Integrating Digital Pens in Breast Imaging for Instant Knowledge Acquisition

Authors

  • Daniel Sonntag German Research Center for AI
  • Markus Weber German Research Center for AI
  • Alexander Cavallaro Imaging Science Institute Erlangen
  • Matthias Hammon Imaging Science Institute Erlangen

DOI:

https://doi.org/10.1609/aimag.v35i1.2501

Abstract

Future radiology practices assume that the radiology reports should be uniform, comprehensive, and easily managed. This means that reports must be readable to humans and machines alike. In order to improve reporting practices in breast imaging, we allow the radiologist to write structured reports with a special pen on paper with an invisible dot pattern.
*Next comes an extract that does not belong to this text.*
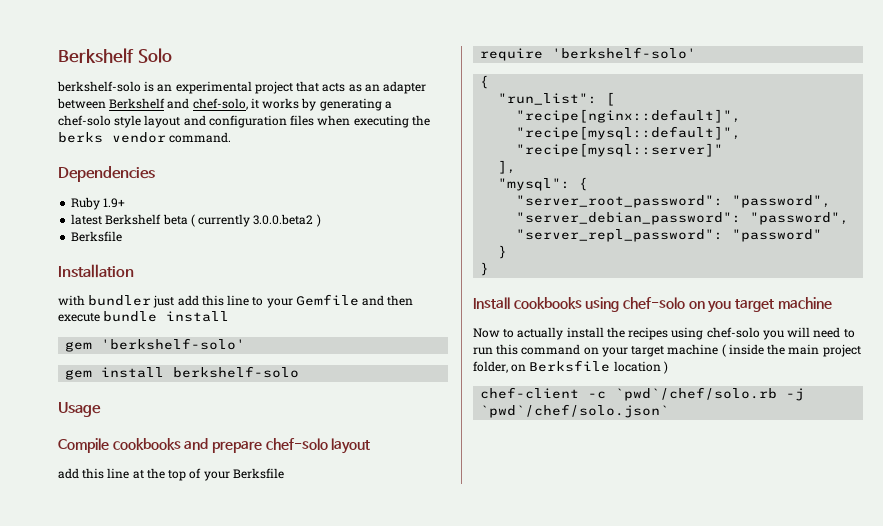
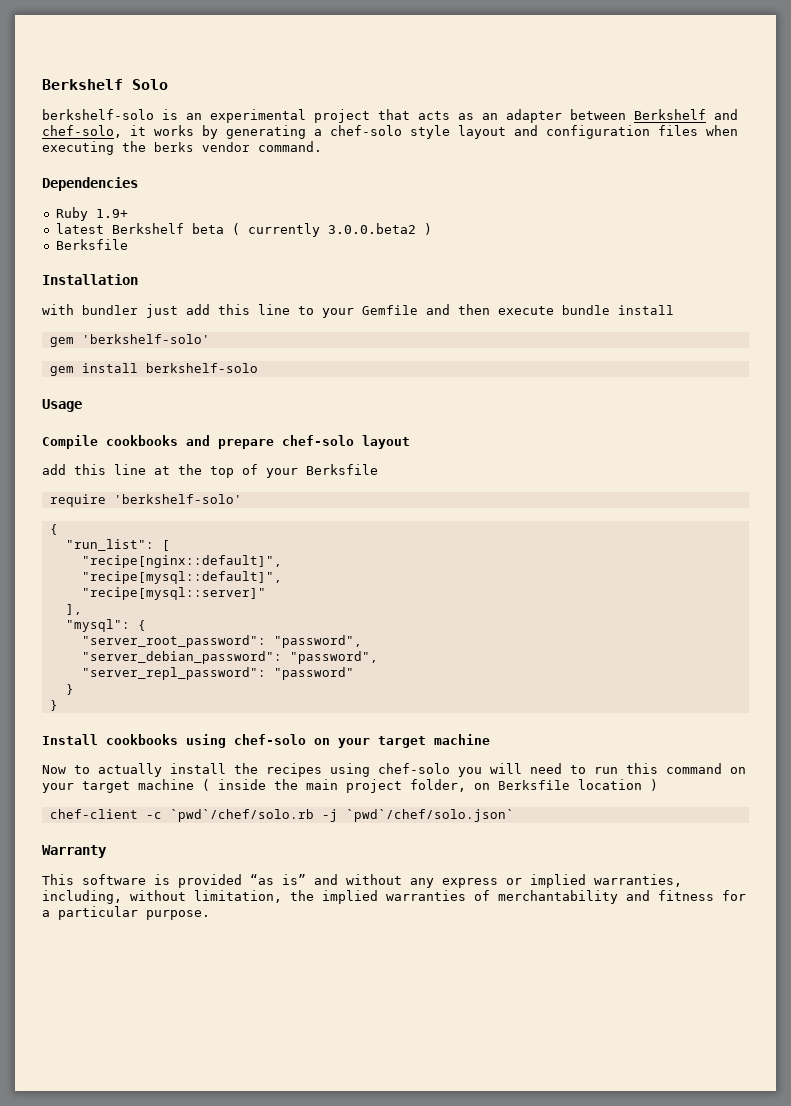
[707,301,732,313] you -> [338,738,370,748] your
(670, 411) none -> [42,845,107,858] [42,874,682,888] [42,890,746,904] [42,906,210,920] // Warranty // This software is provided “as is” and without any express or implied warranties, including, without limitation, the implied warranties of merchantability and fitness for a particular purpose.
In this way, we provide a knowledge acquisition system for printed mammography patient forms for the combined work with printed and digital documents. In this domain, printed documents cannot be easily replaced by computer systems because they contain free-form sketches and textual annotations, and the acceptance of traditional PC reporting tools is rather low among the doctors. This is due to the fact that current electronic reporting systems significantly add to the amount of time it takes to complete the reports. We describe our real-time digital paper application and focus on the use case study of our deployed application. We think that our results motivate the design and implementation of intuitive pen-based user interfaces for the medical reporting process and similar knowledge work domains. Our system imposes only minimal overhead on traditional form-filling processes and provides for a direct, ontology-based structuring of the user input for semantic search and retrieval applications, as well as other applied artificial intelligence scenarios which involve manual form-based data acquisition.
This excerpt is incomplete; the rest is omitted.